Data records

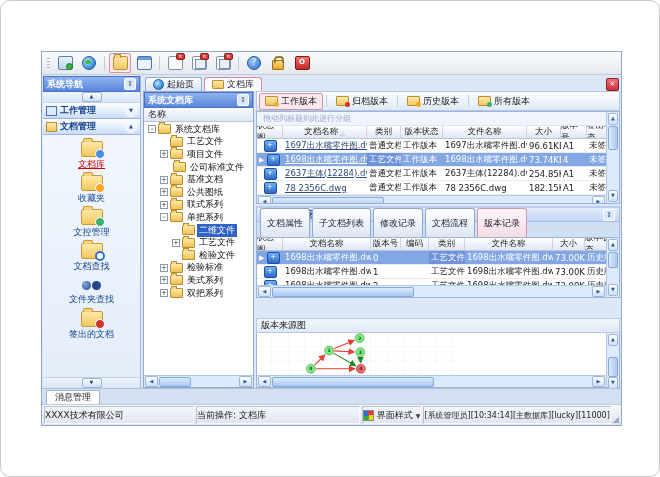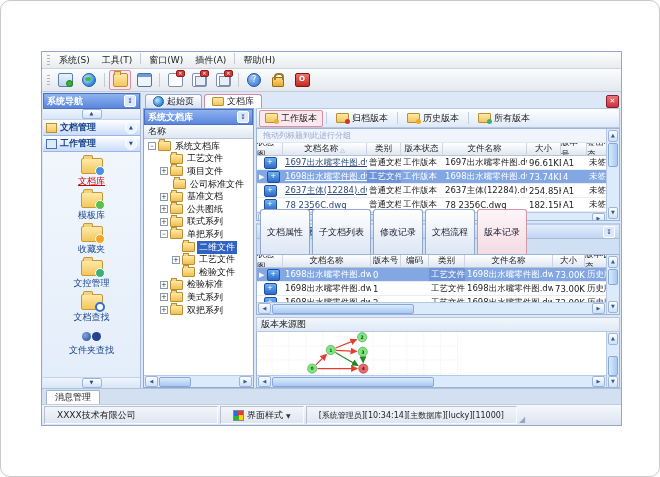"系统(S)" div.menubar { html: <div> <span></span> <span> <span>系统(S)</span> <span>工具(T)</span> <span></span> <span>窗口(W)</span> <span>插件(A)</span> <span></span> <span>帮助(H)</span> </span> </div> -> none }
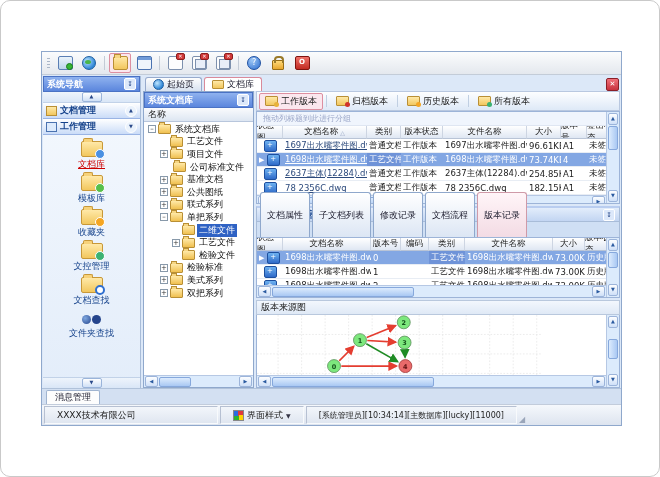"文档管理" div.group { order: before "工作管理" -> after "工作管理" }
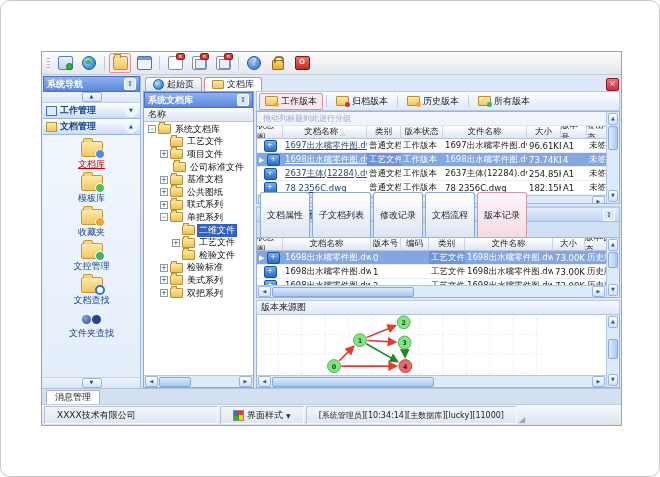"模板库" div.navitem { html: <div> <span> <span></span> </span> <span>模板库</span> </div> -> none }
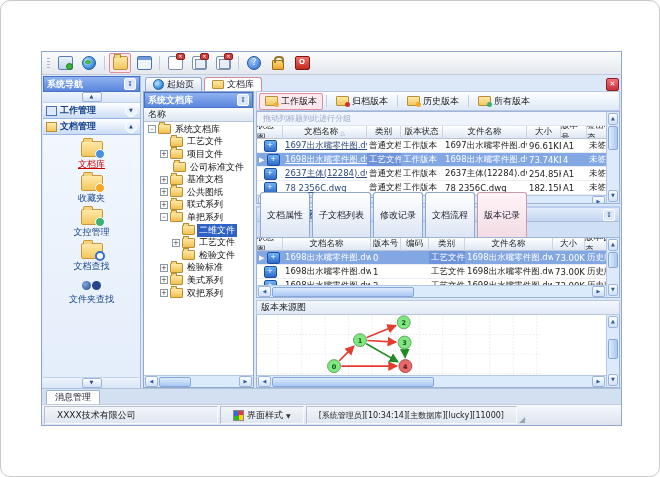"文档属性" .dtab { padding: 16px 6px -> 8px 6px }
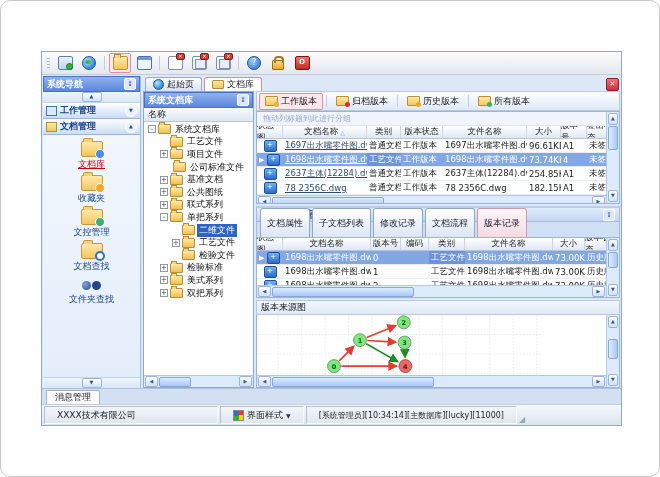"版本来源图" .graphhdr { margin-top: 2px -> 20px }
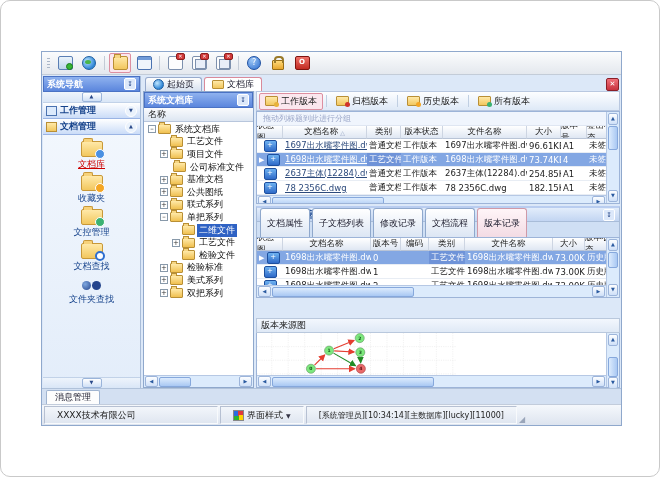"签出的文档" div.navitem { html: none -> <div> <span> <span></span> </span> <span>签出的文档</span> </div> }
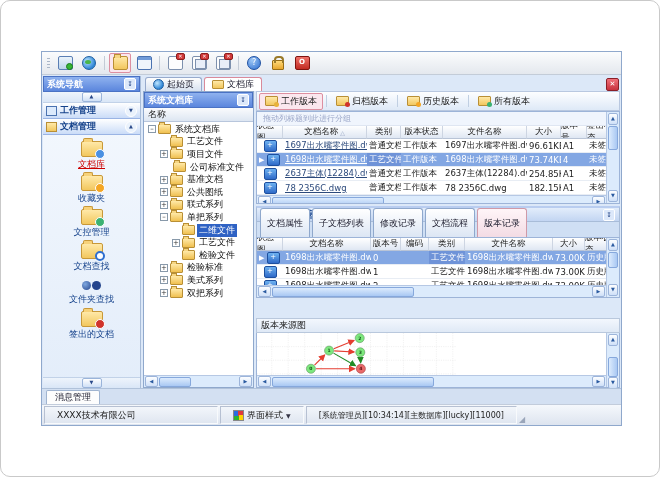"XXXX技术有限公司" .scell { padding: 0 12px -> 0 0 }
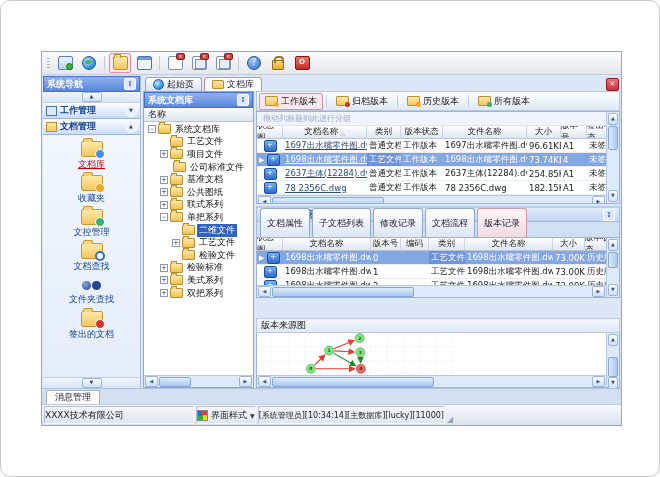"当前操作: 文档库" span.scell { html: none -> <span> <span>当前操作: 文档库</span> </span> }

Work instruction
Which lines run from the one containing "margin-top: 2px ->" to the end of the entries above? Write them out exactly, leaving out every picture.

Output
"版本来源图" .graphhdr { margin-top: 2px -> 20px }
"签出的文档" div.navitem { html: none -> <div> <span> <span></span> </span> <span>签出的文档</span> </div> }
"XXXX技术有限公司" .scell { padding: 0 12px -> 0 0 }
"当前操作: 文档库" span.scell { html: none -> <span> <span>当前操作: 文档库</span> </span> }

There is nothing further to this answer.